WHAT TO PRODUCE: Gather each line containing the string "shipping" from these entries.

MATERIAL FOR THE TASK:

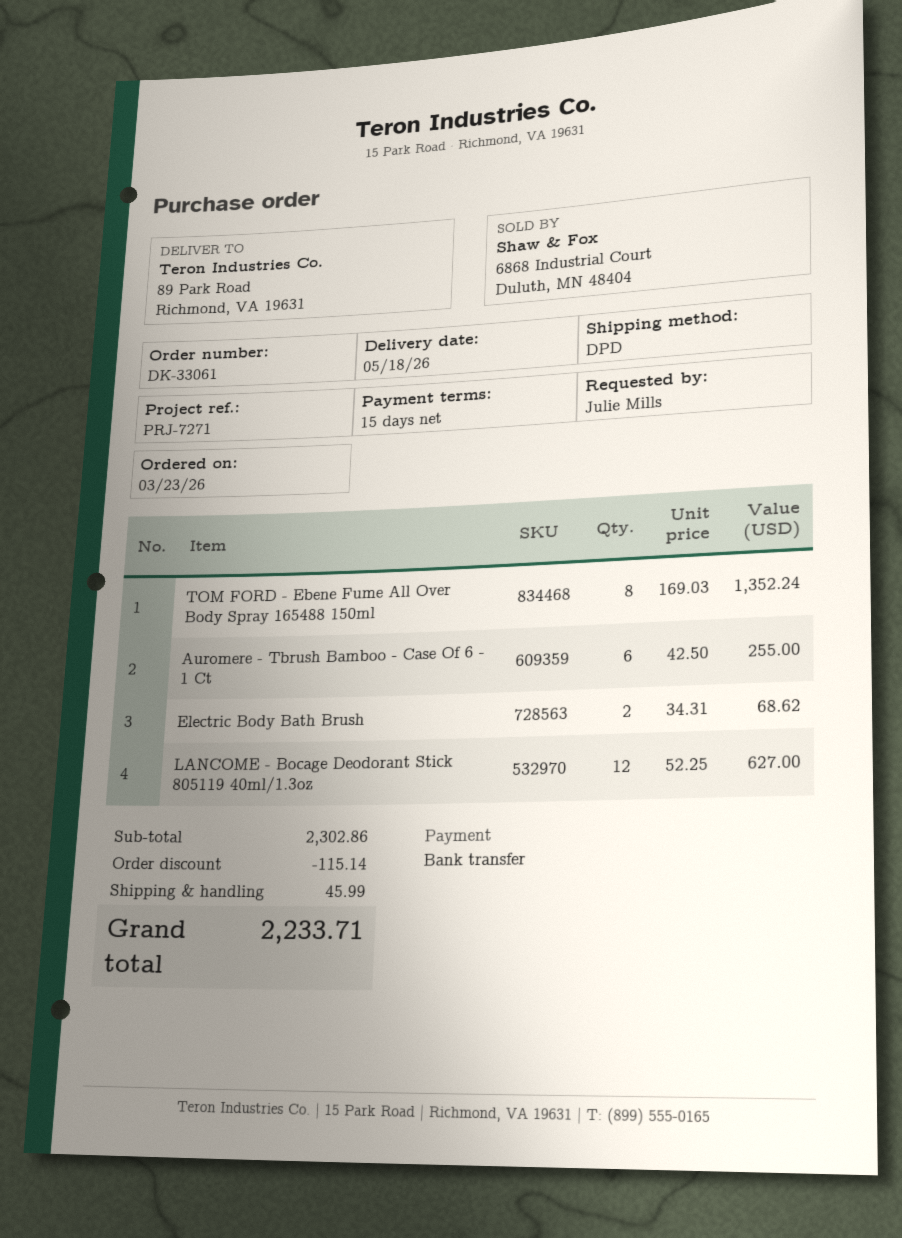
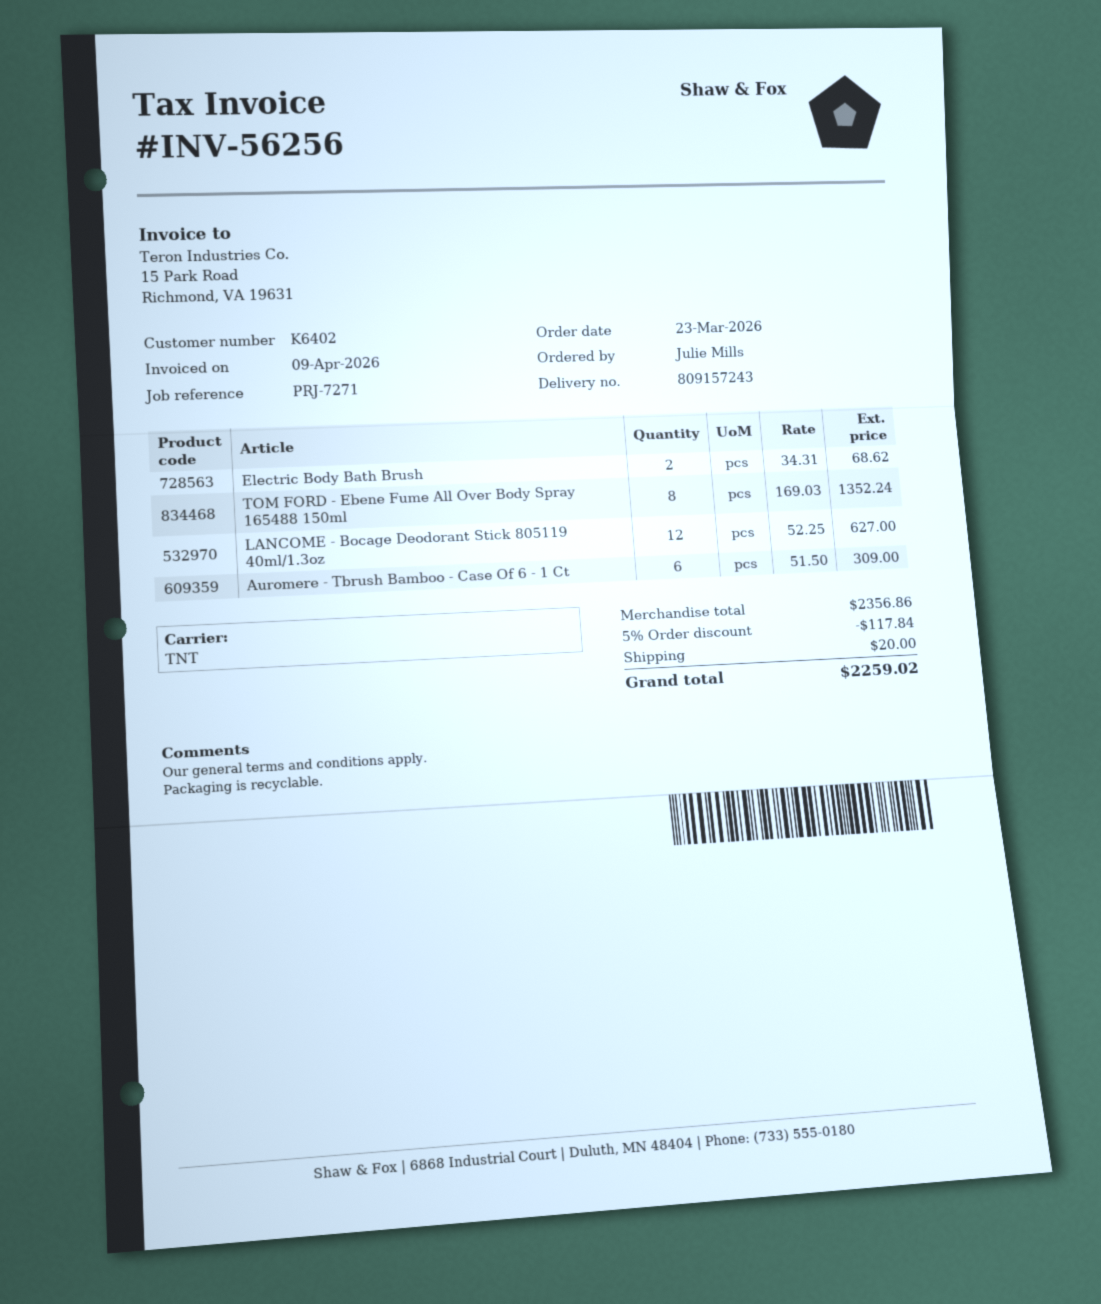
shipping method: DPD -> TNT
Auromere - Tbrush Bamboo - Case Of 6 - 1 Ct: 6 x 42.50 = 255.00 -> 6 x 51.50 = 309.00
subtotal: 2302.86 -> 2356.86
discount: 115.14 -> 117.84
shipping: 45.99 -> 20.00
total: 2233.71 -> 2259.02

ANSWER SECTION:
shipping method: DPD -> TNT
shipping: 45.99 -> 20.00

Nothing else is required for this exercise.